La part d’histoire dans ‘’Jazawu Sakkoor’’
Hier s’est ouvert à l’université Cheikh Anta Diop de Dakar le colloque marquant le début des festivités de la 3e session du Festival ‘’Salam’’. Le Pr Ibrahima Thioub a livré la première communication du panel ‘’les figures, les forces et les localités’’. Une occasion pour lui de revisiter un des poèmes de Cheikh Moussa Kâ.
‘’Situer la performance soufie’’, telle est la thématique générale du colloque organisé dans le cadre de la troisième édition du festival ‘’Salam’’. Et c’est l’université Cheikh Anta Diop de Dakar (Ucad) qui reçoit la rencontre ouverte hier. Avec des professeurs de l’université de la Caroline du nord à Chapel Hill et leurs collègues sénégalais, ils vont échanger pendant trois jours sur le soufisme. C’est dans ce cadre que l’historien, par ailleurs recteur de l’Ucad, Ibrahima Thioub s’est penché sur ‘’Jazawu Sakkoor de Shaykh Musa Ka : une lecture confrérique de la crise des pouvoirs ceddo en Sénégambie’’. ‘’Ce texte est un poème wolof et son auteur dit que c’est une prose de Cheikh Ahmadou Bamba qu’il a versifié’’, explique M. Thioub. Ce dernier s’est, pour la présente analyse, intéressé au ‘’Jazawu Sakkoor geej gui’’. Un poème de 764 vers racontant l’exil de Cheikh Ahmadou Bamba au Gabon par la mer. ‘’L’interprétation la plus populaire le renferme dans une critique acerbe du pouvoir colonial, une interprétation nationaliste’’, informe l’universitaire. Mais pour lui, c’est plus que cela.
‘’On s’est très peu intéressé à la lecture que le poète opère sur les pouvoirs ceddos, des Etats wolof de la Sénégambie qui étaient en crise avec un déclin irrémédiable du personnel colonial (…)’’, constate M. Thioub. Là commence les problèmes. Ceux qui ont été recyclés vont commencer à combattre les confréries émergentes. ‘’Ce qui débauche sur toutes sortes de conflits, des guerres saintes, appel au jihad, exactement comme ce qui se passe actuellement.

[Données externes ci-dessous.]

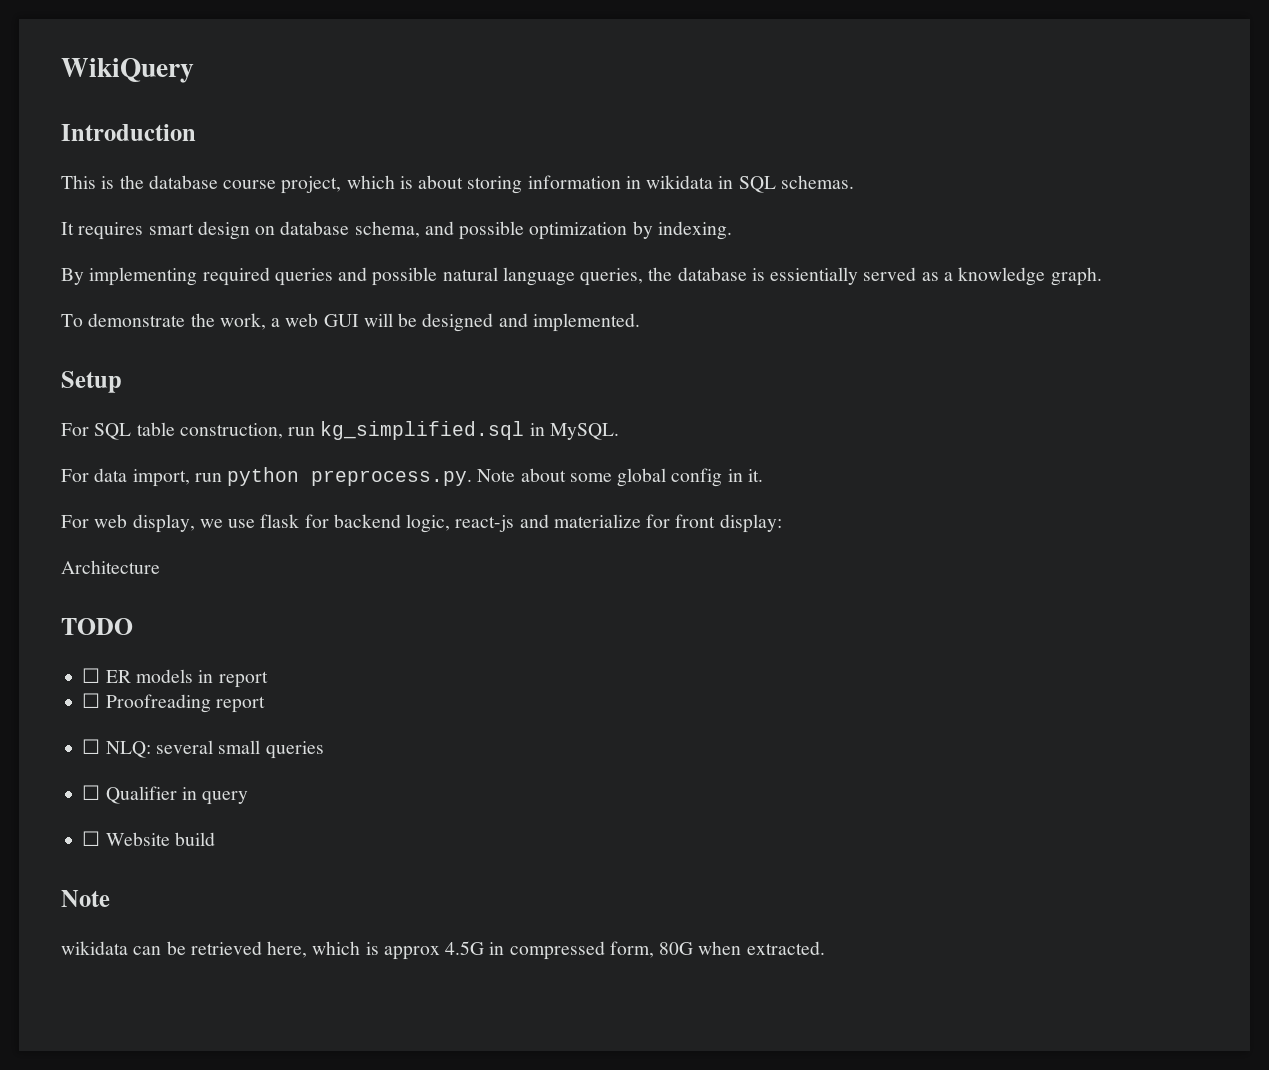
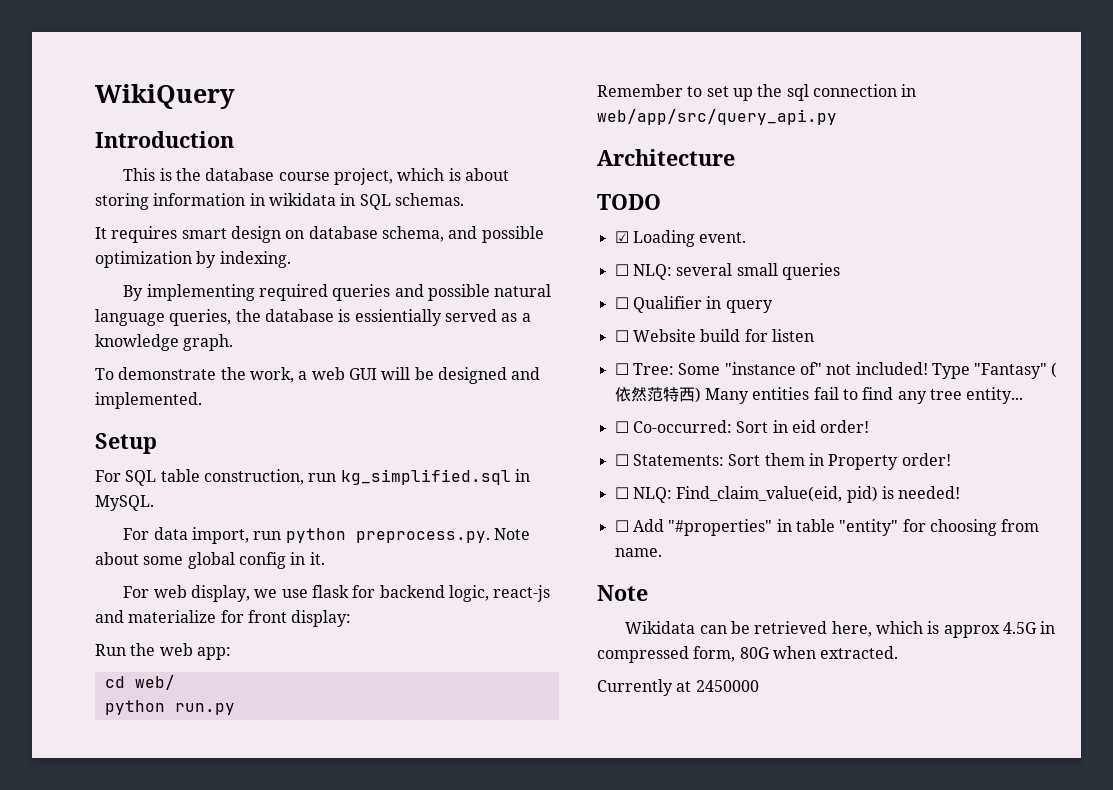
[61,560,160,574] [61,618,133,635] [82,668,268,688] [82,693,265,713] Architecture // TODO // ☐ ER models in report // ☐ Proofreading report -> [95,643,231,660] [104,675,175,690] [104,700,235,715] [597,84,917,101] [597,109,837,125] [597,149,735,166] [597,194,661,210] [614,230,747,247] Run the web app: // cd web/ // python run.py // Remember to set up the sql connection in web/app/src/query_api.py // Architecture // TODO // ☑ Loading event.
(215, 839) none -> [744,329,814,342] [614,362,1058,379] [614,387,1024,404] [614,420,870,433] [614,453,951,470] [614,486,961,503] [614,519,1040,536] [614,548,662,557] for listen // ☐ Tree: Some "instance of" not included! Type "Fantasy" (依然范特西) Many entities fail to find any tree entity... // ☐ Co-occurred: Sort in eid order! // ☐ Statements: Sort them in Property order! // ☐ NLQ: Find_claim_value(eid, pid) is needed! // ☐ Add "#properties" in table "entity" for choosing from name.
[61,941,128,955] wikidata -> [625,621,696,634] Wikidata
(825, 948) none -> [597,679,759,696] // Currently at 2450000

Quand vous lisez ce texte de Cheikh Moussa Kâ, vous avez l’impression de suivre le journal de 20h dans les mêmes termes’’, assure l’historien.
En outre, rappelle le panéliste, au moment où le guide du mouridisme s’installait dans le Baol, Merlin avait fini de mettre en place une nouvelle chefferie. Cette dernière était au contact direct des populations et était recrutée dans les familles aristocratiques qui avaient régné sur les états monarchiques. Les recrues étaient envoyées à l’école franco-arabe de Tunis où ils se familiarisent avec les méthodes de l’Administration française. Seulement, les populations ne reconnaissaient pas leur autorité. Elles étaient beaucoup plus proches des leaders maraboutiques en particulier Cheikh Ahmadou Bamba, surtout celles rurales.
Ainsi, les mourides refusaient de faire allégeance à cette administration, de payer l’impôt et les taxes abusives. Une répression est tentée en vain. Un complot est ourdi contre Bamba ce qui l’amena à s’exiler au Gabon. Ainsi, ‘’le poème met en confrontation le pouvoir du Baol et la communauté mouride. Le Baol est dirigé par un roi qui porte le titre de Teigne’’, rappelle-t-il. Dans le poème, l’exemple qui est donné est celui du Teigne Tanor Dieng qui a été élu au cours d’une réunion dirigée par un capitaine de l’armée française. La dévolution du pouvoir ne respectait plus la constitution du Baol. Il voulait être reconnu comme le seul leader musulman demandant aux mourides de lui faire allégeance. Ce qu’ils refusèrent. Une belle part d’histoire enfouie dans ce texte littéraire aux vers riches.